Bukan, perjalanan pertama saya ke luar negeri bukan dengan
Air Asia. Melainkan dengan Singapore Airlines. Tujuannya juga bukan Singapura,
seperti hal-nya kebanyakan orang Indonesia. Destinasi saya saat itu adalah
negeri matahari terbit yang terkenal dengan makanan mentahnya alias sushi. Ya,
Jepang, atau lebih tepatnya Osaka. Betul, ini bukan liburan, ini perjalanan
dinas pertama saya ke luar negeri.
Usia saya 22 tahun saat itu, dan saya pergi ke Osaka menggantikan
Pak Bos yang berhalangan hadir. Bayangkanlah, anak kemarin sore yang baru bekerja
di Jakarta kurang dari setahun, baru pertama kali ke luar negeri, disuruh untuk
menghadiri meeting di Osaka, bersama dengan perwakilan dari negara-negara Asia lainnya.
Dan saya harus berangkat sendiri pula. Lengkap sudah. Rasanya seperti disuruh
ikut lomba masak, padahal saya gak bisa masak! Bagaimana kalau saya tidak bisa
mengerti apa yang dibahas pada waktu meeting? Bahasa inggris saya gak jelek
banget sih, tapi saya belum terbiasa memahami bahasa inggris orang Jepang yang
aksennya kadang agak unik bin ajaib. Bagaimana kalau presentasi saya kacau? Bagaimana
kalau saya jadi yang paling bodoh diantara perwakilan negara-negara Asia lainnya?
Dan bagaimana-bagaimana yang lain. Intinya, saya minder.
Sebelum berangkat, Pak Bos menganjurkan saya memperpanjang
waktu dinas saya sehari-dua hari. Mumpung di Jepang, bisa jalan-jalan di Osaka
dan Kyoto, kata si Pak Bos. Saya, yang sudah minder duluan, mentah-mentah
menolak tawaran Beliau. Jangankan pikiran untuk jalan-jalan, rasanya yang ada
di pikiran saya waktu itu semoga saya tidak membuat kekacauan selama meeting,
yang bisa membuat Pak Bos menyesal mengirim saya ke Osaka, hehe.

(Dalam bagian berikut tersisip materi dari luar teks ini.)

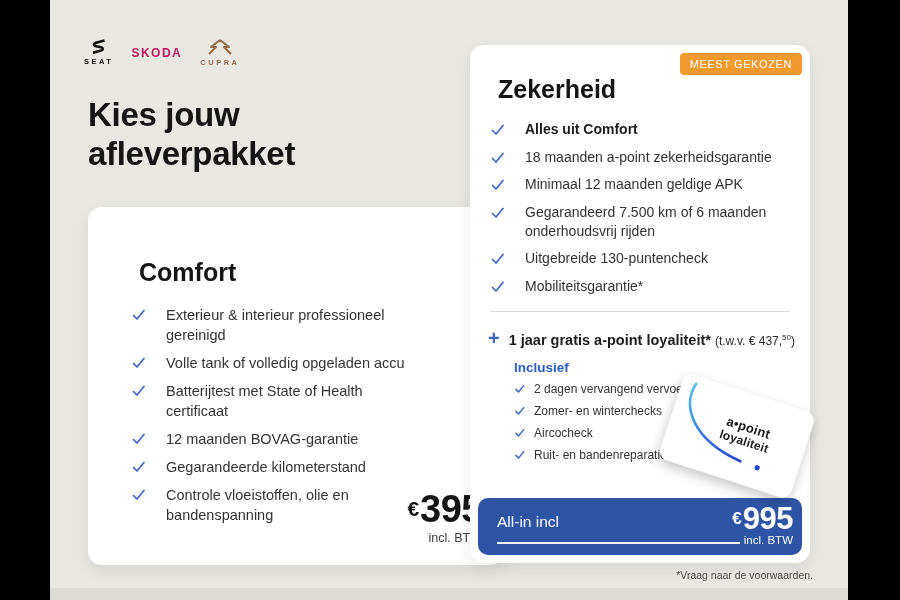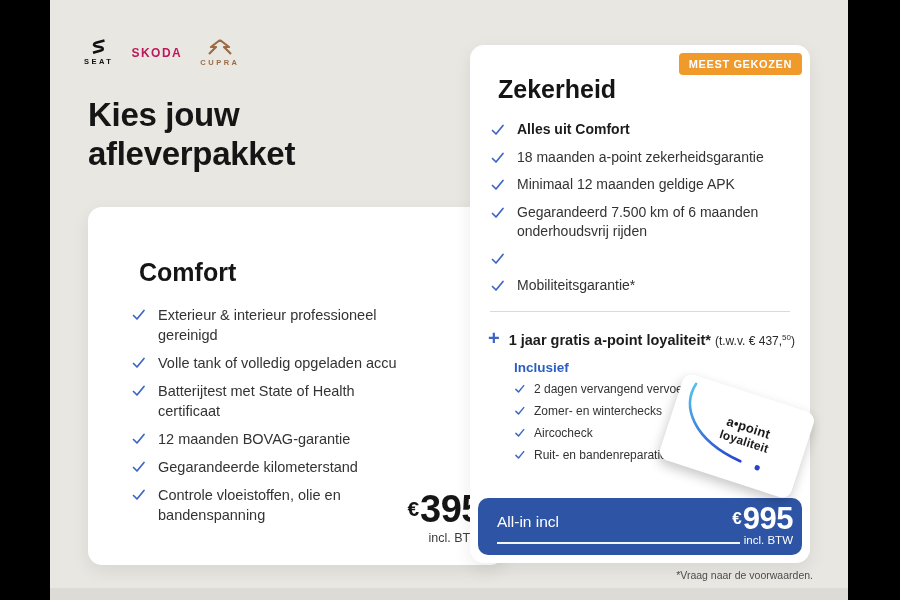"MEEST GEKOZEN" .badge { font-weight: bold -> normal }
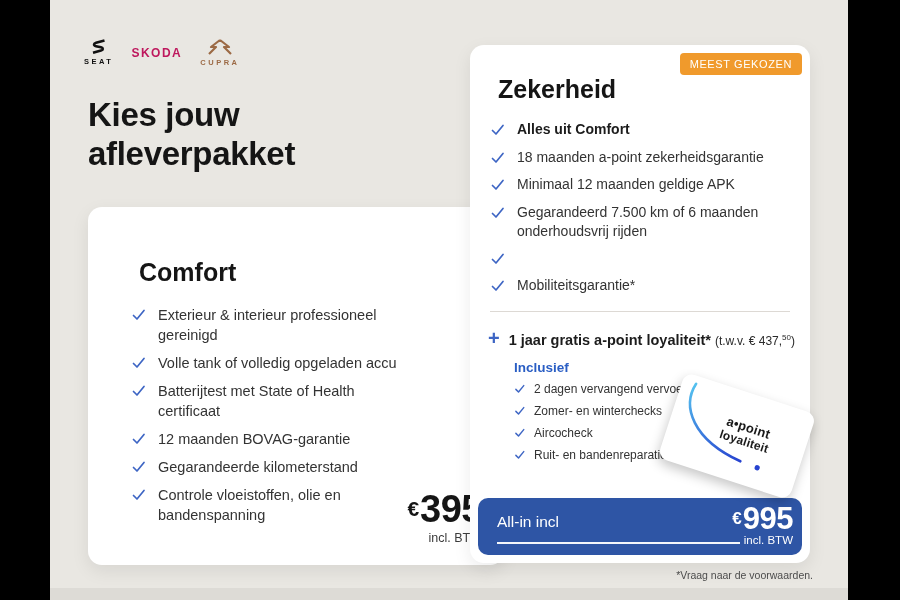"Alles uit Comfort" ul.checklist li { gap: 11px -> 19px }
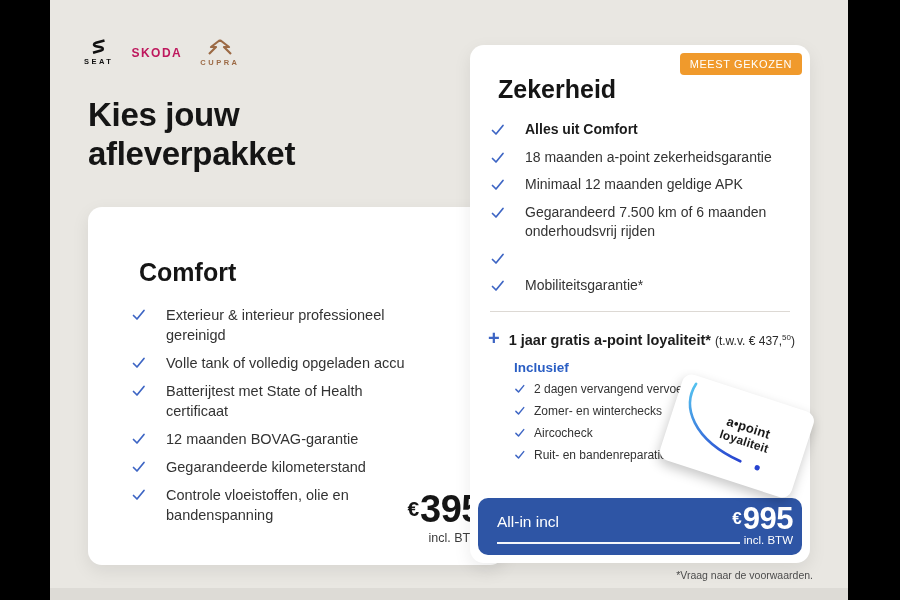"Uitgebreide 130-puntencheck" span.txt { html: none -> <span>Uitgebreide 130-puntencheck</span> }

Tapi pengalaman pertama kali ke Jepang itu sungguh membuka
mata saya. Jepang memberikan saya banyak cerita dan pengalaman baru, yang
membuat saya berjanji ke diri saya sendiri, suatu saat nanti saya harus kembali
ke Jepang, dengan uang saya sendiri, dengan jadwal yang bisa saya susun sesuka
hati. Saya ingin ke Tokyo, melihat Times Square-nya Asia. Mimpi itu ternyata
butuh waktu lebih lama dari yang saya kira untuk mewujudkannya. Lima tahun
kemudian, Air Asia mewujudkan mimpi saya untuk melihat Tokyo!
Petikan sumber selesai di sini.